Após pressão, ‘patroa’ ganha novo significado em dicionários

Anitta e abaixo-assinado cobraram Google e editoras a alterarem definição considerada machista e pejorativa

Em parceria com Change.org (Oficial)
08/10/2020 13:34

Antes e depois dos significados exibidos pela ferramenta de busca
Antes e depois dos significados exibidos pela ferramenta de busca - Reprodução

A palavra “patroa” mudou de significado. Antes definida como “mulher do patrão”, “mulher que é responsável pela administração da casa; dona de casa” ou, ainda, “tratamento respeitoso dirigido a uma senhora”, o termo teve suas definições alteradas para as mesmas de “patrão”, só que no feminino. A mudança foi resultado de uma mobilização iniciada depois que a cantora Anitta gravou um vídeo dizendo como a diferença de tratamento era absurda.

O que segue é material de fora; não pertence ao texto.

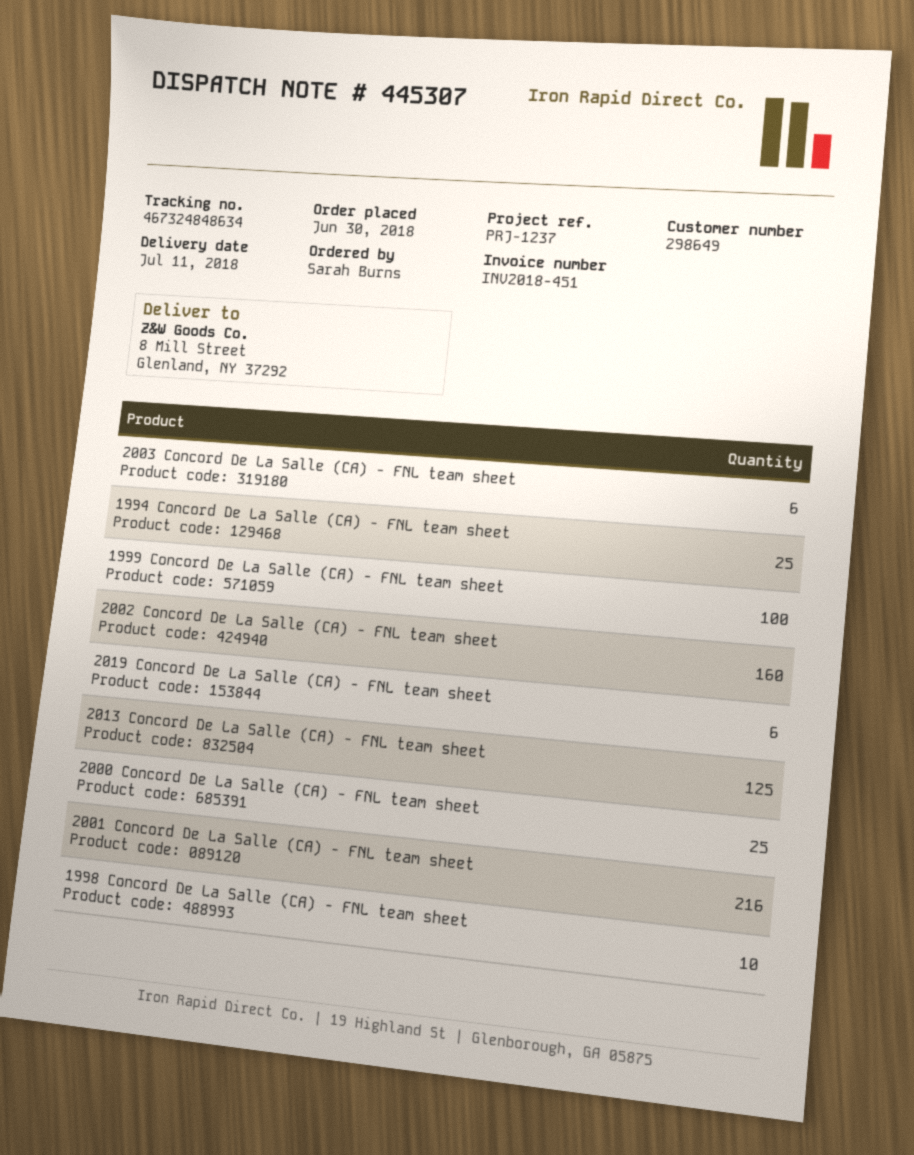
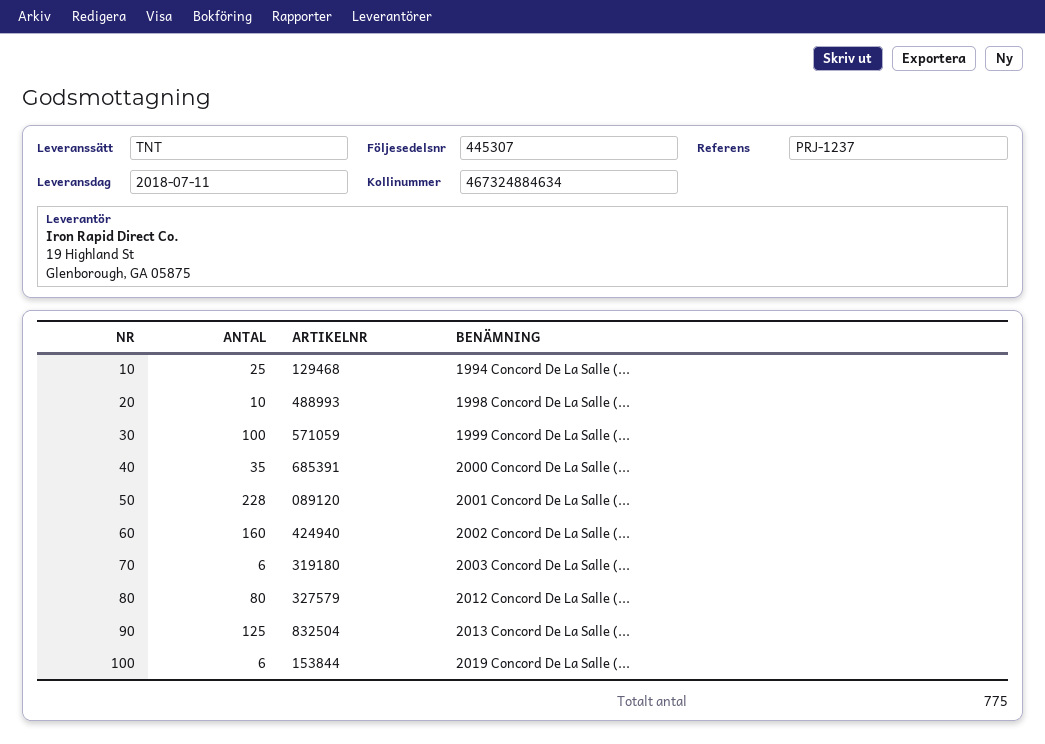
tracking number: 467324848634 -> 467324884634
2000 Concord De La Salle (CA) - FNL team sheet: 25 -> 35
2001 Concord De La Salle (CA) - FNL team sheet: 216 -> 228
2012 Concord De La Salle (...: none -> 80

O vídeo repercutiu rapidamente e, em pouco tempo, chamou a atenção para o fato que até então passava despercebido, mas que colocava as mulheres em uma situação de submissão. Enquanto o substantivo no feminino era apresentado nessas condições, o masculino era definido como “proprietário”, “chefe”, “dono” e “aquele que comanda”.

Google precisa mudar urgentemente sua definição de ‘patrão’ e ‘patroa’

E foi de um homem que partiu a iniciativa de criar uma campanha na internet para pressionar os dicionários a fazerem a alteração. Enquanto o vídeo da Anitta repercutia, o estudante de administração Tiago Acordi, de 23 anos, decidiu transformar toda a indignação em ação. “Fiquei inconformado com a situação e a primeira ideia que me veio à cabeça foi criar o abaixo-assinado”, conta o jovem que mora na cidade de Chapecó (SC).

Tiago recorreu à plataforma Change.org e lançou uma petição para cobrar a Oxford Languages – que fornece os conteúdos ao Google – e outras editoras de dicionários a mudarem o significado da palavra “patroa”. Em pouco tempo, o jovem reuniu quase 4.000 assinaturas. E também de maneira rápida conseguiu um posicionamento da Editora Melhoramentos.

“Obrigado por ter trazido à nossa atenção este tema. Como editora de uma das mais tradicionais linhas de dicionários do Brasil, nós sabemos que um dicionário não determina o significado de uma palavra, e sim retrata o uso da língua. E esse uso evolui. Aqui, estamos diante de um caso que merece ser revisto. E foi revisto”, respondeu a Melhoramentos. A mudança pode ser conferida na versão online do dicionário Michaelis da editora, neste link.

Tiago comenta que não esperava o resultado, mas que considerou as mudanças feitas tanto pela Oxford Languages quanto pela Editora Melhoramentos como um conquista completa que o deixou realizado. Segundo ressalta, a motivação para gerar mobilização em torno da causa e criar a campanha contou com o estímulo de amigos e também resultou da educação recebida por sua mãe Rosmari, que sempre o incentivou a lutar por seus ideias.

“Hoje vivemos em uma sociedade machista, onde há esse pré-conceito da superioridade do homem arraigado há séculos. Não tenho poder de fala para me expressar como uma mulher poderia, porém, como homossexual e fazendo parte de uma minoria, busco ter empatia e tento entender o impacto de uma situação como essa”, declara o estudante.

Evolução

Em sua resposta, a Melhoramentos esclareceu que os dicionários não determinam o significado de uma palavra, mas que retratam o uso da língua. Ou seja, esse uso pode mudar conforme a evolução da sociedade em determinados aspectos, demandando assim a revisão de alguns termos, como foi o caso da palavra “patroa” e que também pode ser de outros.

Depois de Anitta, foi a vez da cantora Luísa Sonza perceber que uma busca na internet pelo termo “mulher solteira” também apresentava resultados diferentes em relação à versão masculina. Enquanto a ferramenta mostrava para “homem solteiro” o significado “que ainda não se casou”, para o caso feminino eram exibidos termos como “prostituta” e “meretriz”.

Para Tiago, a adequação feita no significado de “patroa” e outras futuras que serão notadas e revisadas servem para ensinar as próximas gerações que alguns conceitos antigos tornaram-se impróprios. “Cabe a nós todos os dias nos fiscalizarmos e garantirmos que não disseminaremos essa atitude inadequada”, comenta o autor do abaixo-assinado.

O Google alterou os dois termos. “Espero poder contribuir cada vez mais com a causa, que consigamos seguir esse flow de evolução e possamos adequar os demais exemplares de outras editoras em modelo físico também, e assim ensinar as demais gerações”, finaliza Tiago.